In today’s stressful society, meditation is a common prescription doled out by the self-help gurus all over the world to help cope with stress, improve mental health, and move forward in life.
If you’re new to meditating, you may have a picture in your head of a monk chanting while sitting for hours in lotus pose. You might also be thinking, “I could never sit still and clear my mind”.
I assure you, though, that meditation can be practiced by anyone. Even practicing 5 minutes every day can start to add up to great benefits.
Feeling Comfortable with Meditation
The first step is to become comfortable with the idea of meditation. Even though it is such a simple practice – just sit still – it is REALLY hard to do that at first and also kind of frightening! Knowing that this really is an activity that needs to be practiced, can help you avoid some frustrations around the idea of “I’m not doing this right and it’s not working, etc”.
So, I’ll be honest…. My mind races for most of the day – going from one thought to another, and circling back around. Sometimes it feels like a hamster wheel just spinning away….
I used to get so upset and disappointed that I couldn’t meditate “The Right Way” because I had a constant dialogue going on in my head.
But everything changed for me when I heard Esther Hicks say that you ARE NOT trying to make your mind go blank in meditation, you’re just trying to replace your emotionally stimulating thoughts with some less stimulating ones.
For example, if you focus on that constant dialogue going on in your head, it tends to stimulate your emotions – making anger, sadness, embarrassment, etc. rise, instead of going away. The object is to find something else – positive or just uninteresting – so that your emotions and mind can settle.
Think about a feather pillow exploding and all the feathers flying up in the air. Well, if you turn on a fan, they will never stop moving. If you just allow stillness, the feathers will eventually all settle. It’s the same with your thoughts.
How Should I Begin a Meditation Practice?
My advice is to jump right in! Start today – right after you finish reading this article! The more you think about it and agonize over the “right way” to meditate, the less likely you are to try it.
Find somewhere comfortable and quiet that you can sit or lay down. If you’re comfortable on the floor, feel free to sit cross-legged, with your legs out straight in front of you, or sitting up on a pillow or blanket. Feel free to sit on a chair – try to use a straight back chair in order to not fall asleep.

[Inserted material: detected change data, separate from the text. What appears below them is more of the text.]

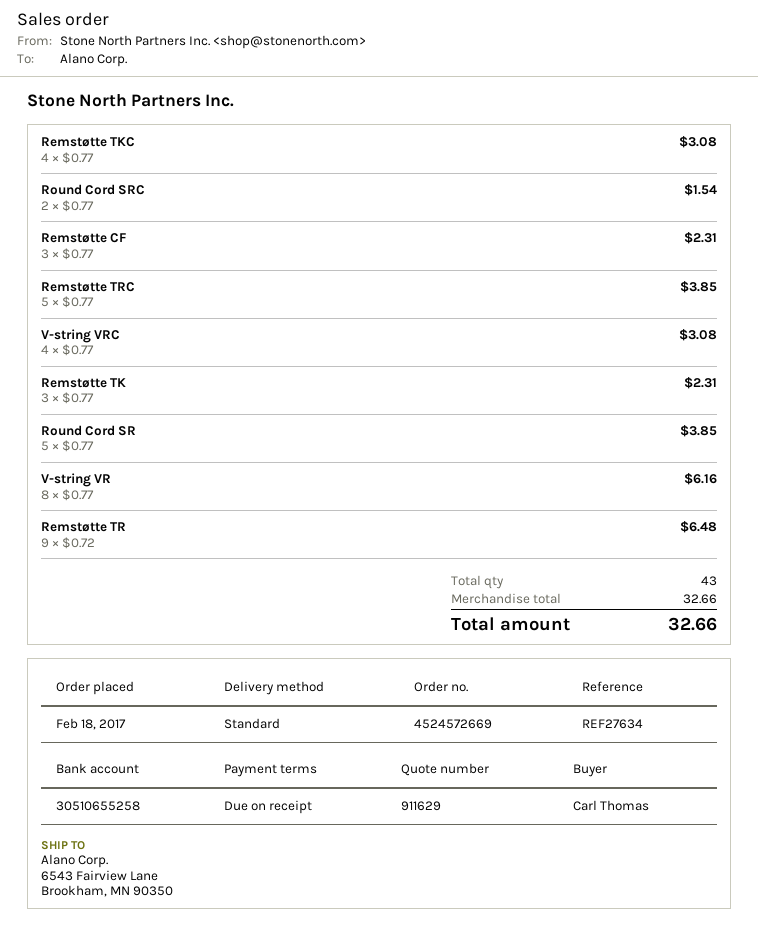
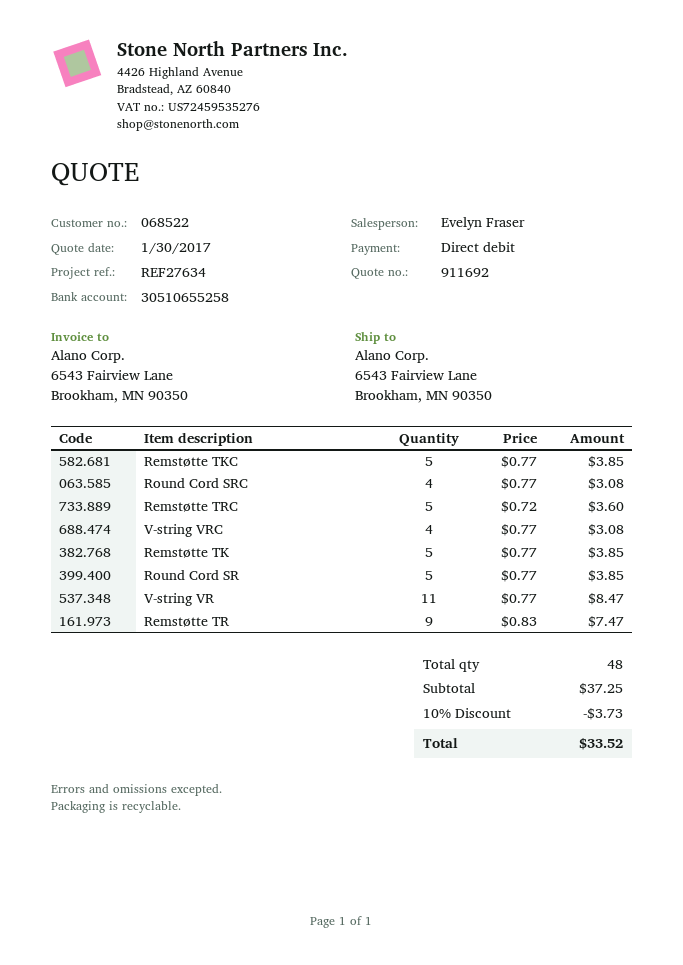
quote number: 911629 -> 911692
Remstøtte TKC: 4 x 0.77 = 3.08 -> 5 x 0.77 = 3.85
Round Cord SRC: 2 x 0.77 = 1.54 -> 4 x 0.77 = 3.08
Remstøtte CF: 3 x 0.77 = 2.31 -> none
Remstøtte TRC: 5 x 0.77 = 3.85 -> 5 x 0.72 = 3.60
Remstøtte TK: 3 x 0.77 = 2.31 -> 5 x 0.77 = 3.85
V-string VR: 8 x 0.77 = 6.16 -> 11 x 0.77 = 8.47
Remstøtte TR: 9 x 0.72 = 6.48 -> 9 x 0.83 = 7.47
total quantity: 43 -> 48
subtotal: 32.66 -> 37.25
discount: none -> 10% = 3.73
total: 32.66 -> 33.52

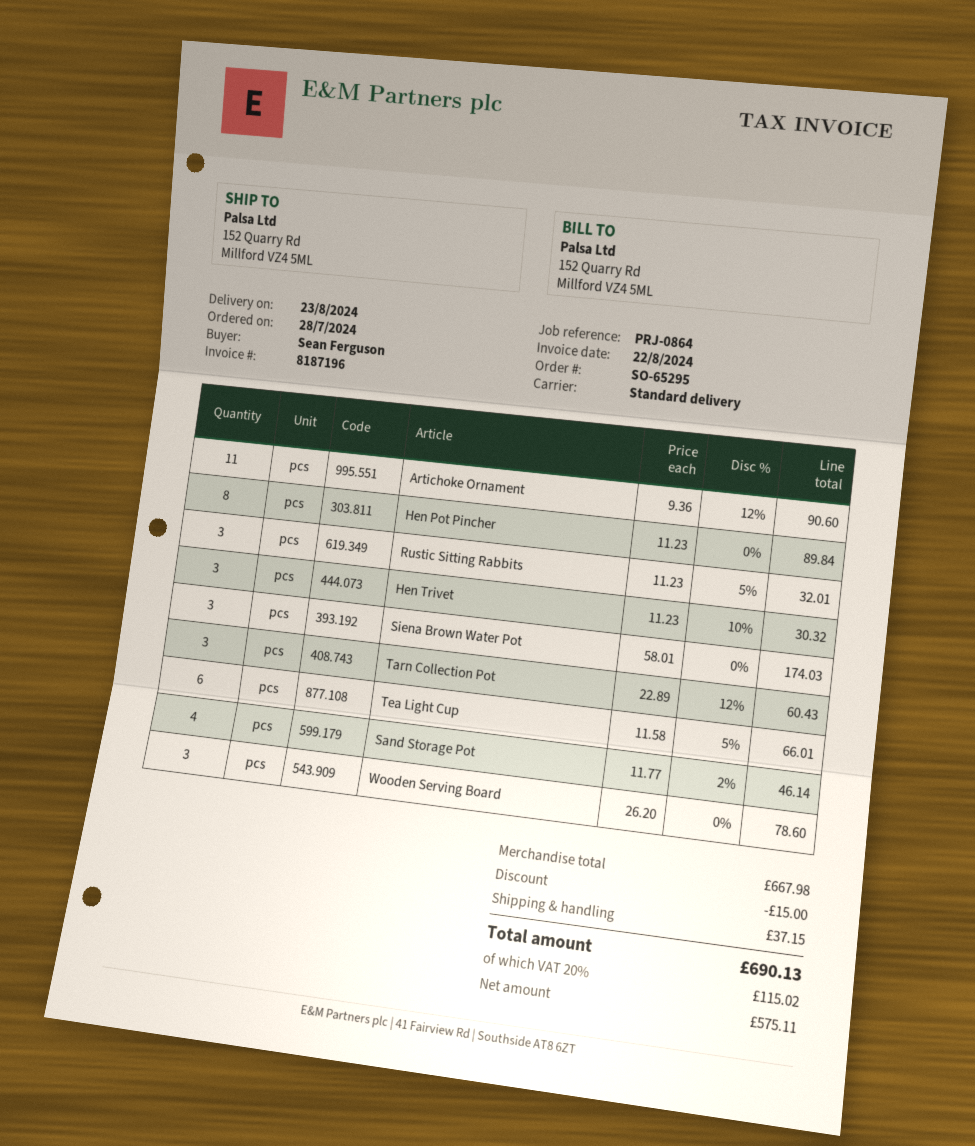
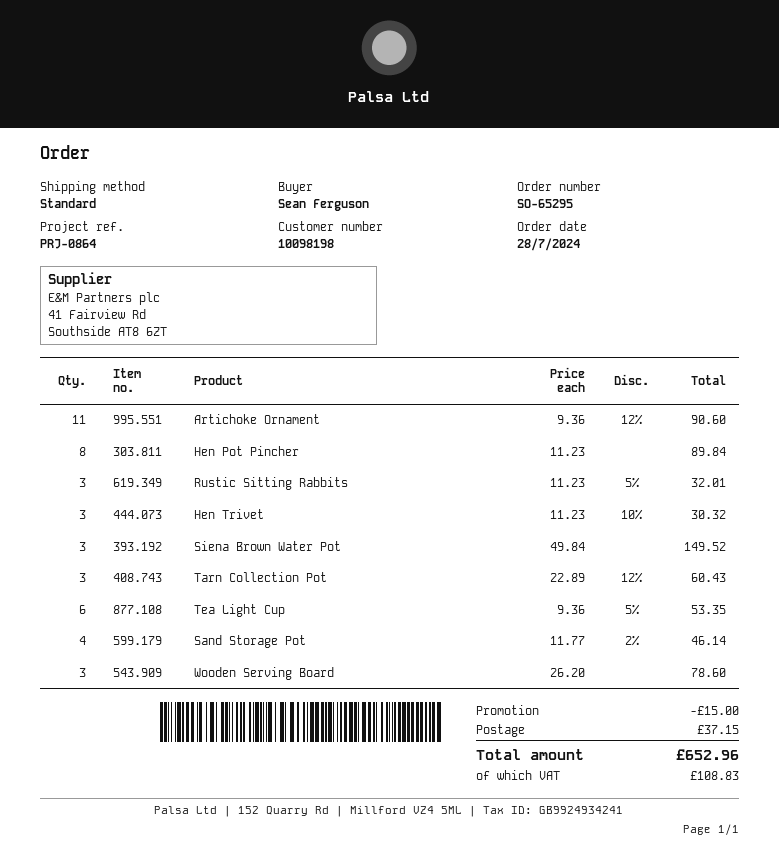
Siena Brown Water Pot: 3 x 58.01 = 174.03 -> 3 x 49.84 = 149.52
Tea Light Cup: 6 x 11.58 - 5% = 66.01 -> 6 x 9.36 - 5% = 53.35
tax: 115.02 -> 108.83
total: 690.13 -> 652.96

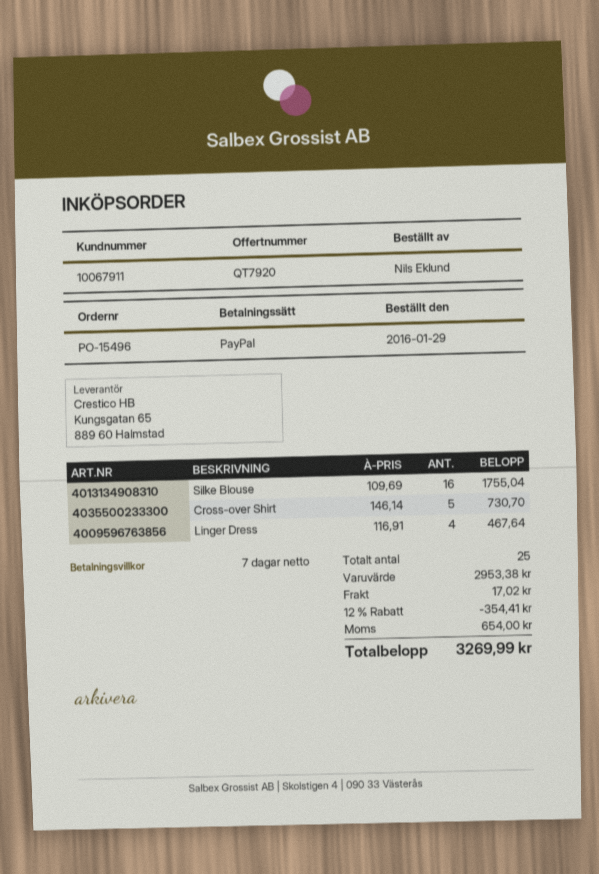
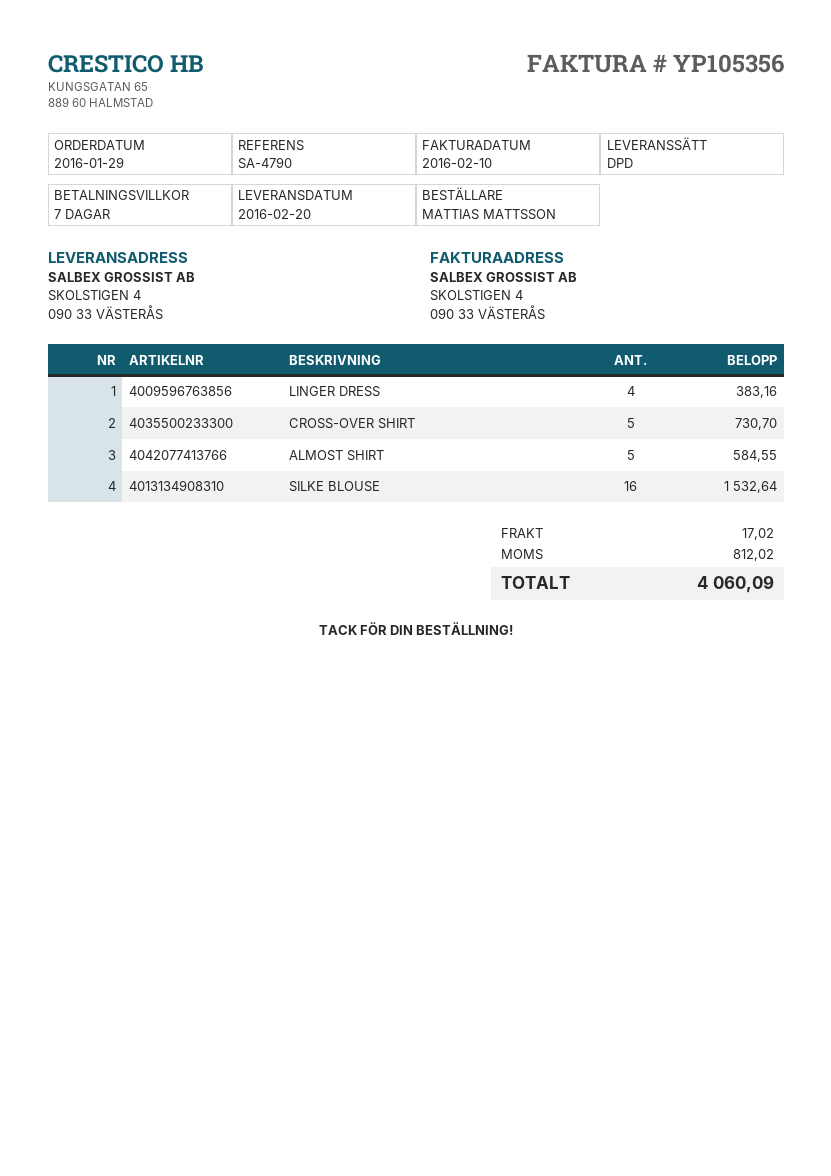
ordered by: Nils Eklund -> MATTIAS MATTSSON
Silke Blouse: 16 for 1755.04 -> 16 for 1532.64
Linger Dress: 4 for 467.64 -> 4 for 383.16
ALMOST SHIRT: none -> 5 for 584.55
discount: 12% = 354.41 -> none
tax: 654.00 -> 812.02
total: 3269.99 -> 4060.09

If sitting is just really uncomfortable for you, lay down in a bed or on the floor.
(Here is a great trick to not fall asleep if you lay down: bend your arms at your elbows so that your fingers are pointing up to the sky. You’ll feel if your arms start falling….and this will usually keep you awake.)
Ways to Focus Your Attention
Turn on some calm, relaxing music, or sounds of nature from YouTube to give your mind a sound to focus on. You could also focus on any sounds you hear in a room – maybe the hum of a heater or air conditioner, or a fan, or a noise machine.
You can also concentrate on the feeling of your breath moving your chest up and down. If you need something to keep your mind from wandering while using this method, you can add a label to your inhales and exhales – for example – rising and falling, in and out, up and down. Find anything that resonates with you.
Try counting the length of your inhale & exhale. As you focus on your count, try to make the inhale and exhale the same length. Start with a count of 4 – working your way up to 5 or 6 or 7. Evening out your breath tells your nervous system that it can relax.
Incorporate some movement and link your movements and breath. You can use any movement, big or small. (This is why yoga is sometimes referred to as a “moving meditation”.
If these ways are just not working for you, try a guided meditation from YouTube. Please click HERE and let me know in the comments if it worked for you!
Other Tips for Meditating
Start slow…. Set a timer for 5 minutes to start and gradually increase as you become more experienced.
Notice any small improvements in your peace of mind during the day that you can start attributing to meditation. The improvements that you notice will keep you motivated to practicing every day.
Just like your hair – you’ll have good days where you can focus and it makes you feel peaceful afterwards, and you’ll have some not so good days when your thoughts force their way in. But remember, you will get better with practice – even just a couple minutes every day of taking a time-out from your thoughts will benefit you.